● Records provided:
+--

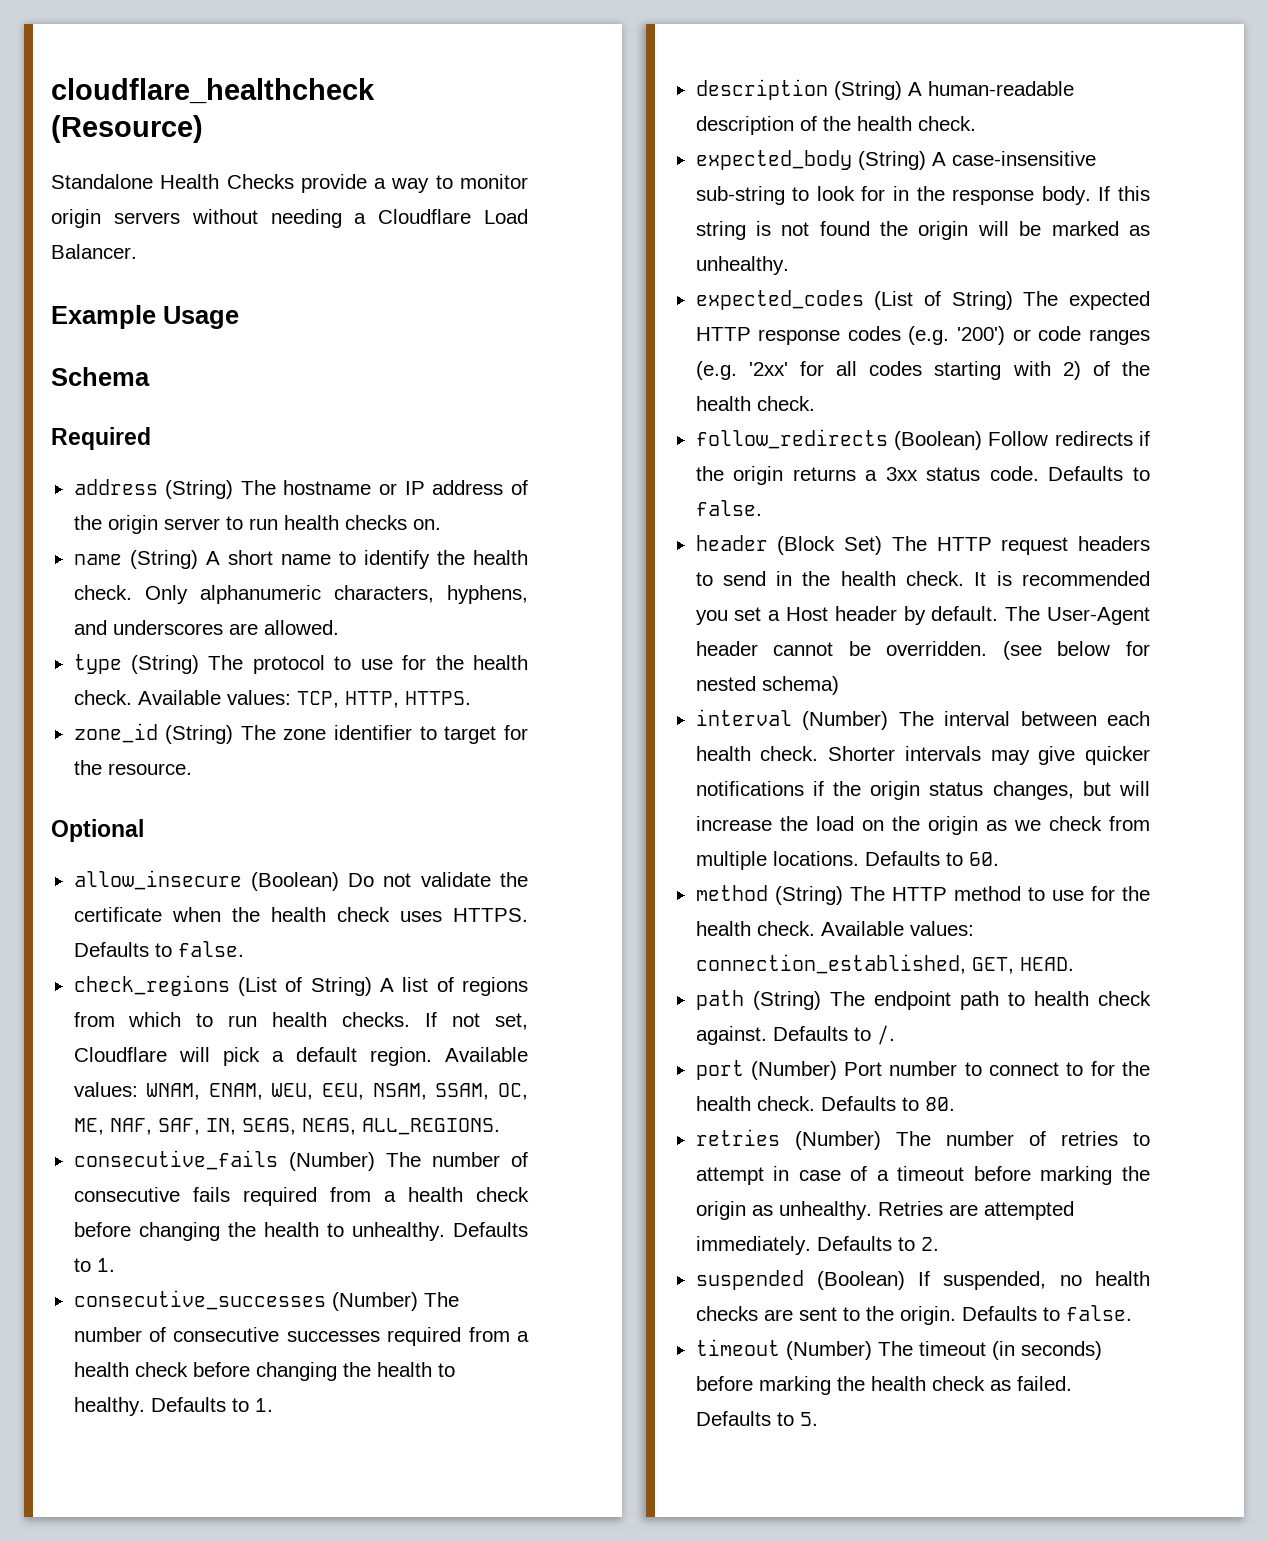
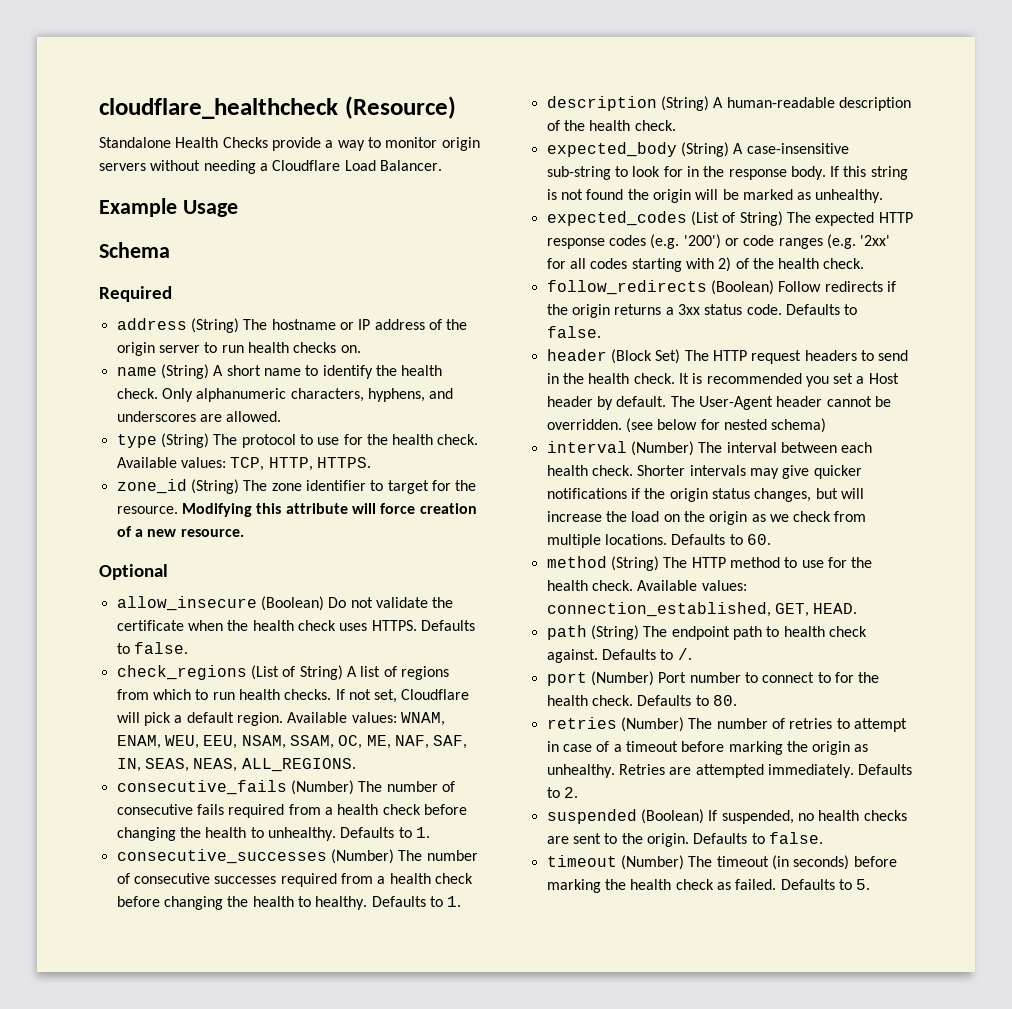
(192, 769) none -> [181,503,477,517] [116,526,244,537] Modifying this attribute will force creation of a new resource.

+--

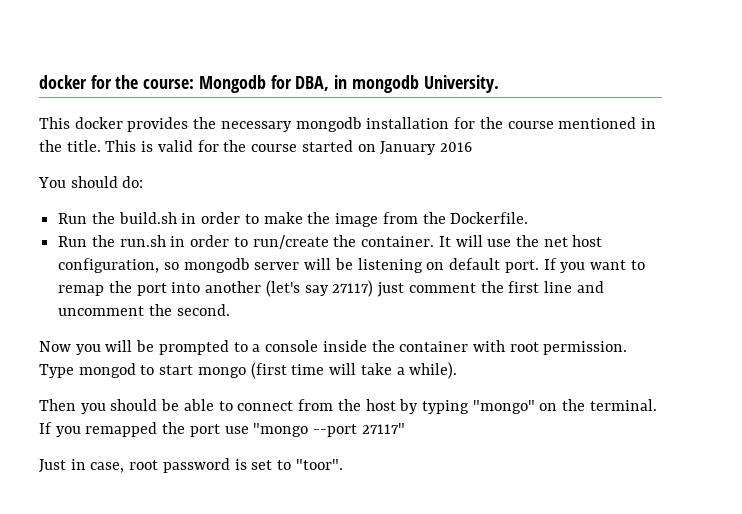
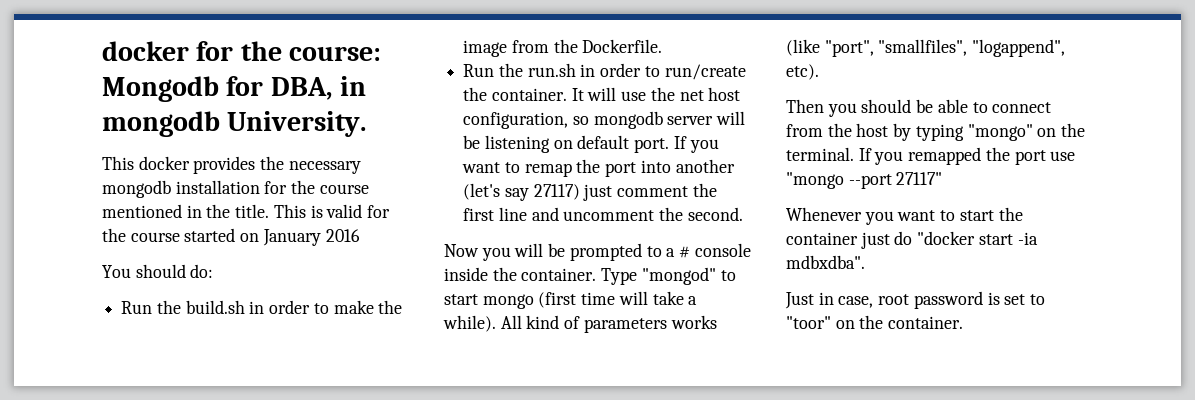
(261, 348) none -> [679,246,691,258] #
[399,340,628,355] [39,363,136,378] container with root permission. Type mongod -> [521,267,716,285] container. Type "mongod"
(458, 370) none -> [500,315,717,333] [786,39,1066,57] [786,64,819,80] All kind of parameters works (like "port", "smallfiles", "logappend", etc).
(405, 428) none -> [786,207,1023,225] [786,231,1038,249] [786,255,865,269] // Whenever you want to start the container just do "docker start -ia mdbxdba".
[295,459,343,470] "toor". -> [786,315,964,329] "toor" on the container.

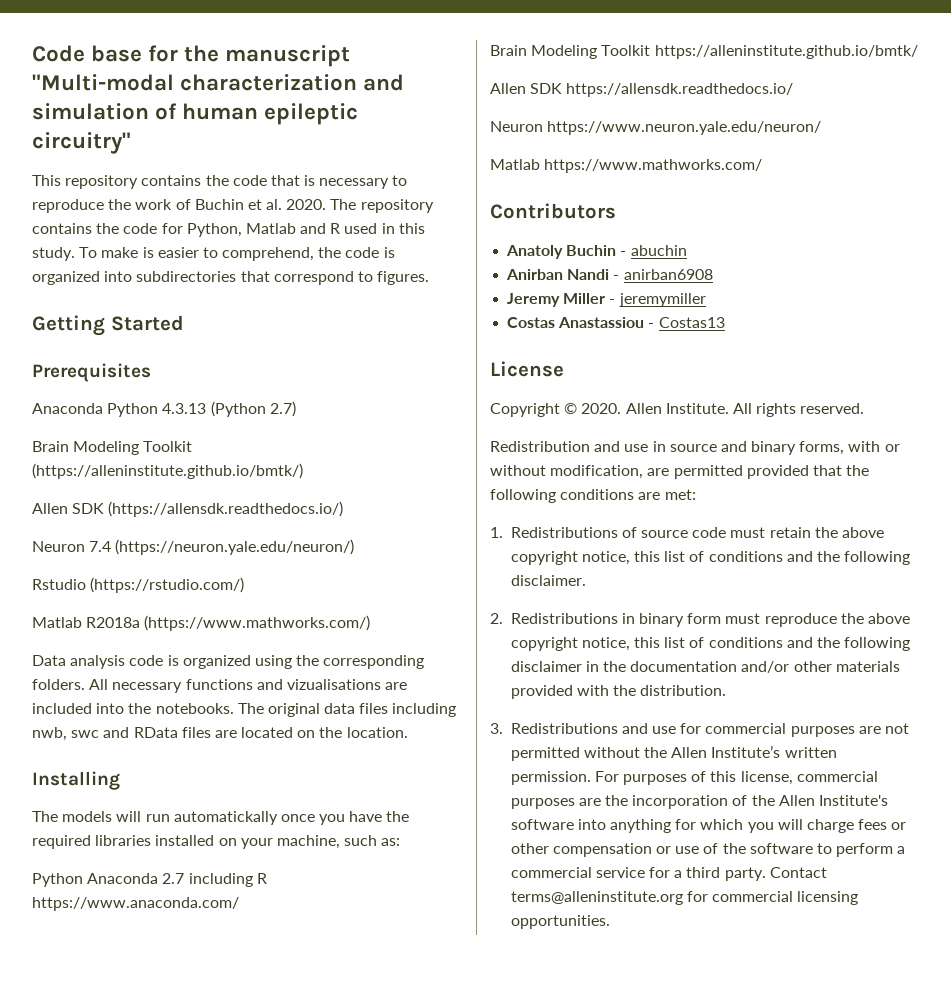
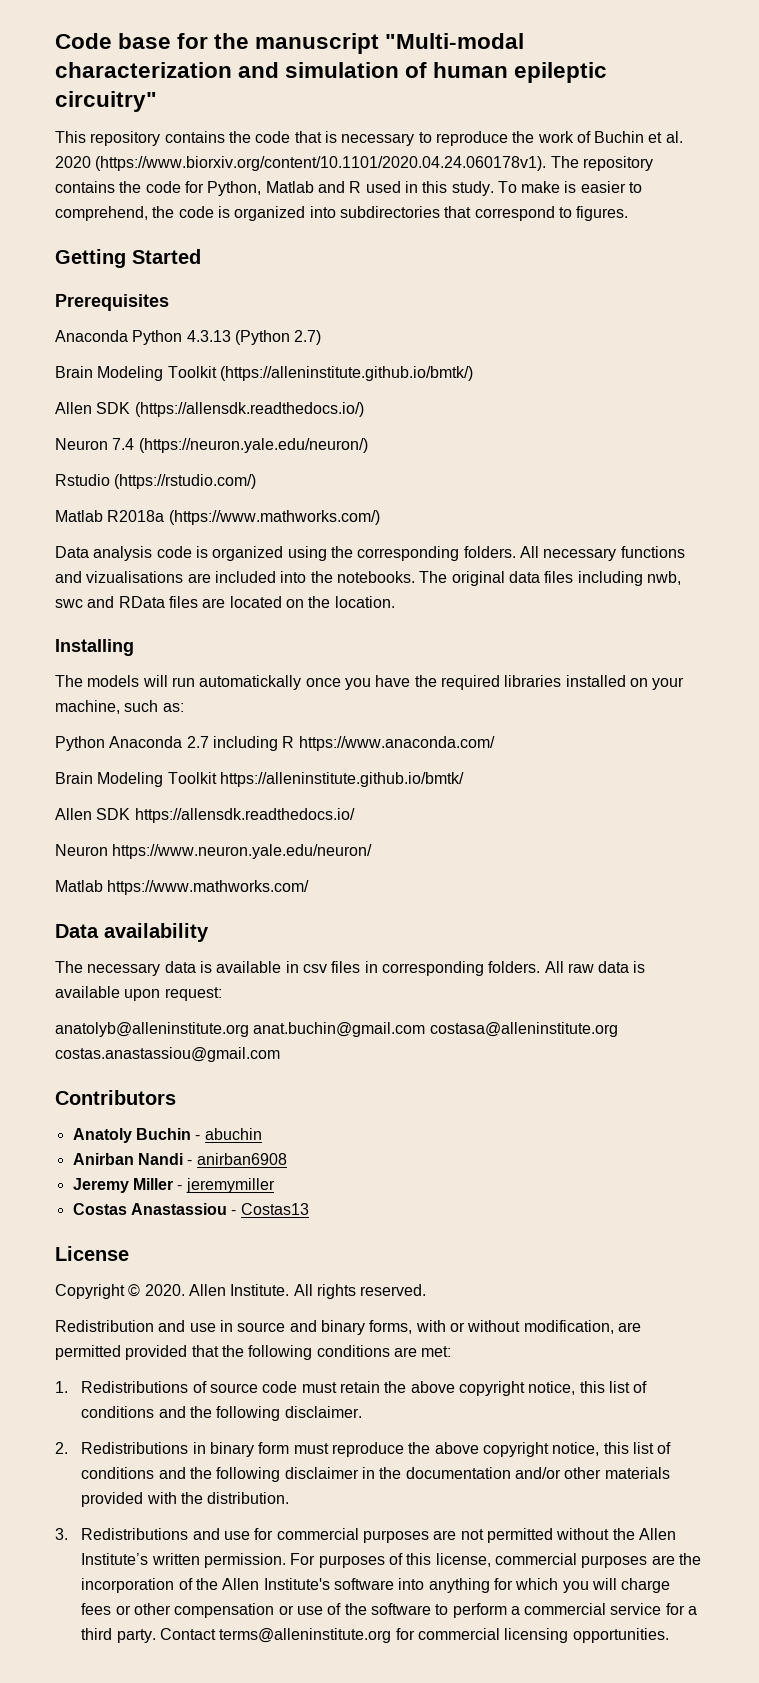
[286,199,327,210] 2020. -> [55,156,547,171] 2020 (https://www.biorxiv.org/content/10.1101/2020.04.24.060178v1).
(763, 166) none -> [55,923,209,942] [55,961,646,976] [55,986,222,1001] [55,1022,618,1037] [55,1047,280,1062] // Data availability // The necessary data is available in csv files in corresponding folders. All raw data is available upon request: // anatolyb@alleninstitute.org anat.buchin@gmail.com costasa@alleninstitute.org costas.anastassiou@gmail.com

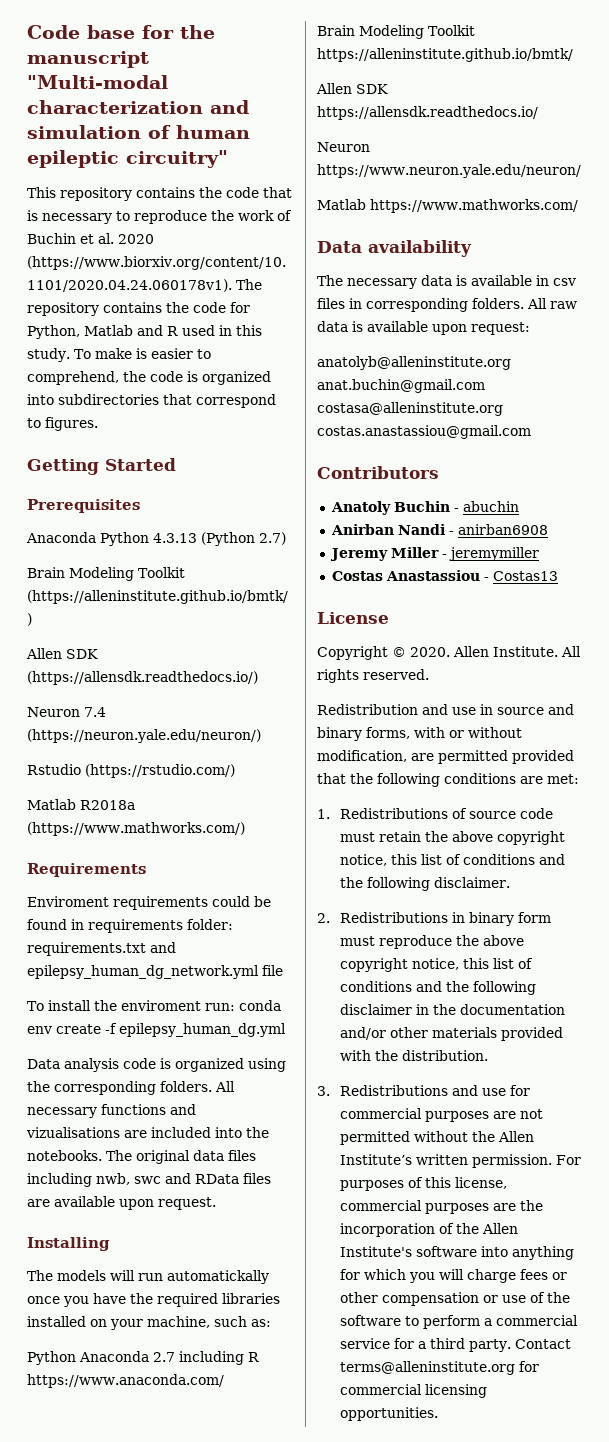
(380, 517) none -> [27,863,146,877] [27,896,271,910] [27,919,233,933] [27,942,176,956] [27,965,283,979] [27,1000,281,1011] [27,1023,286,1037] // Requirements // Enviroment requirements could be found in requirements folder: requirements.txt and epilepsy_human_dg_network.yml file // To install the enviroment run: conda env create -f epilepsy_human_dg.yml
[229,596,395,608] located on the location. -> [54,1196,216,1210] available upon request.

+--

● What the exercise asks:
Both the line above containing "(458, 370) none" and the line containing "[229,596,395,608] located on" belong in the copy, along with every line between them; print these exactly and omit the pictures.

● Output:
(458, 370) none -> [500,315,717,333] [786,39,1066,57] [786,64,819,80] All kind of parameters works (like "port", "smallfiles", "logappend", etc).
(405, 428) none -> [786,207,1023,225] [786,231,1038,249] [786,255,865,269] // Whenever you want to start the container just do "docker start -ia mdbxdba".
[295,459,343,470] "toor". -> [786,315,964,329] "toor" on the container.

[286,199,327,210] 2020. -> [55,156,547,171] 2020 (https://www.biorxiv.org/content/10.1101/2020.04.24.060178v1).
(763, 166) none -> [55,923,209,942] [55,961,646,976] [55,986,222,1001] [55,1022,618,1037] [55,1047,280,1062] // Data availability // The necessary data is available in csv files in corresponding folders. All raw data is available upon request: // anatolyb@alleninstitute.org anat.buchin@gmail.com costasa@alleninstitute.org costas.anastassiou@gmail.com

(380, 517) none -> [27,863,146,877] [27,896,271,910] [27,919,233,933] [27,942,176,956] [27,965,283,979] [27,1000,281,1011] [27,1023,286,1037] // Requirements // Enviroment requirements could be found in requirements folder: requirements.txt and epilepsy_human_dg_network.yml file // To install the enviroment run: conda env create -f epilepsy_human_dg.yml
[229,596,395,608] located on the location. -> [54,1196,216,1210] available upon request.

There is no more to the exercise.